Now it appears that the call of a bottom in copper and industrial metals may be confirmed by the recent news that Glencore (LONDON:GLEN) is cutting global zinc production. Copper and nickel could be next. The commodity giants like Glencore are in great financial duress right now shutting down mines left and right thanks to low commodity prices. It recently shut down two mines in Africa.
Other industrial metals -- though most notably copper -- are also rising as the recent downturn in prices has forced many of the high-cost mines to shutter because their owners could not turn a profit. The news out of Glencore over zinc has also shocked the copper market, highlighting the painful effects the commodity crash has had on even the most robust miners. There is a coming supply shortage in the commodity space that may prove unparalleled.
1) Pay attention to Excelsior Mining (TO:MIN), which just announced that it has purchased out of receivership acopper mine adjacent to their Gunnison Project in Arizona and will be raising $12 million. The mine comes with a working solvent extraction plant, which could process solutions from Gunnison saving time and money to get into production. Commenting on the Johnson Camp Transaction, Stephen Twyerould, President and CEO of the Company said, “This is expected to allow us to significantly reduce our upfront capital requirements and the time required for the start-up of the Gunnison Project. The Company also intends to thoroughly examine the potential of Johnson Camp, especially since this is the first time in its 130 year history that the entire Johnson Camp district has been consolidated under one ownership.”
Excelsior’s Gunnison Project is possibly the lowest cost and most advanced project in the US in control of a junior miner at the prefeasibility stage. Because of the uniqueness of the project, copper can be recovered through In-Situ Recovery (ISR). I learned about ISR from the low-cost ISR producer Uranerz Energy, which was acquired by Energy Fuels (NYSE:UUUU) earlier this year.

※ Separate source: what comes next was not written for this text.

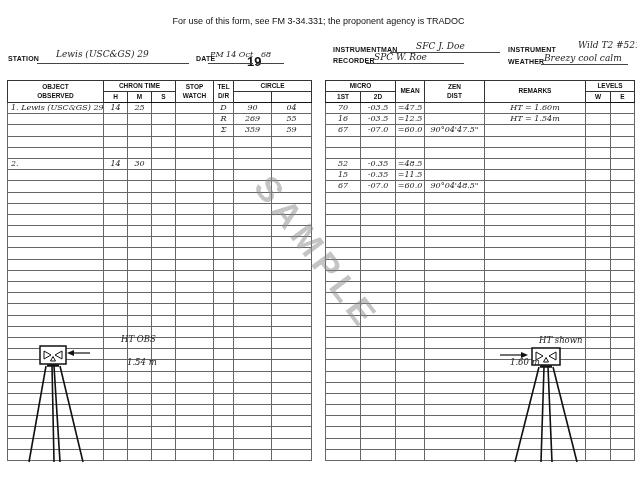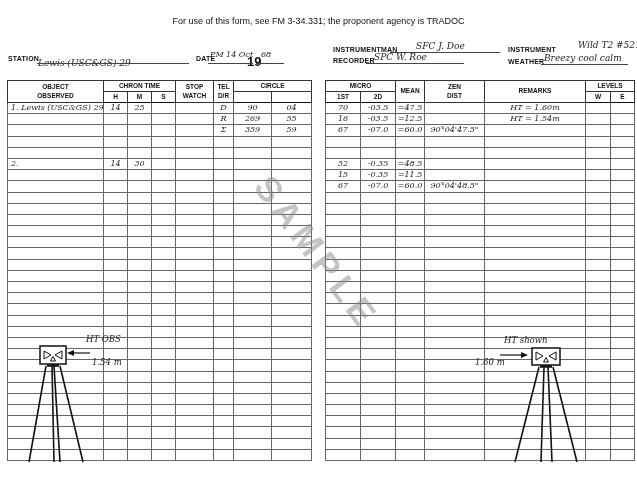"Lewis (USC&GS) 29" div.abs { left: 38px -> 56px; margin-top: 9px -> none }
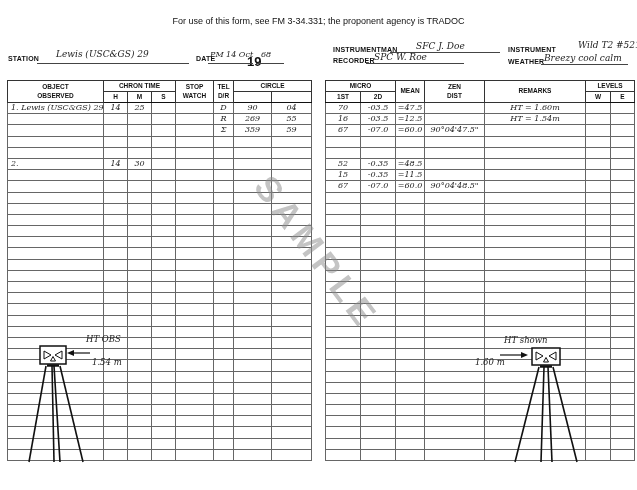"HT OBS" .diag-label { margin-left: none -> 35px }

2) Also keep a close eye on Uranium Resources (NASDAQ:URRE) whose merger with Anatolia has drawn deep support from both sides. That deal could make URRE a near-term, low-cost producer with the Temrezli Project. Cost savings were impressive and the company could be well positioned after the consolidation for the coming upturn in uranium prices. Don’t forget that URRE has many idled projects in the US, which could also provide leverage to a rebound in uranium prices. In the meantime, URRE will now have the Temrezli ISR Project, which is at the feasibility stage and could be profitable even at these low uranium price point. That merger should close around November 9.
3) An early stage nickel explorer in Voisey’s Bay is Equitas Resources, which continues to excite, grabbing the attention of the junior mining investment community. It recently acquired additional claims to the west of its Garland Property, on which it is currently drilling.
Disclosure: I own shares in MIN, URRE and EQT. They are all website sponsors so I do have a conflict of interest as I would benefit if the share price increases. This is not financial advice. Please do your own due diligence as there are many risks.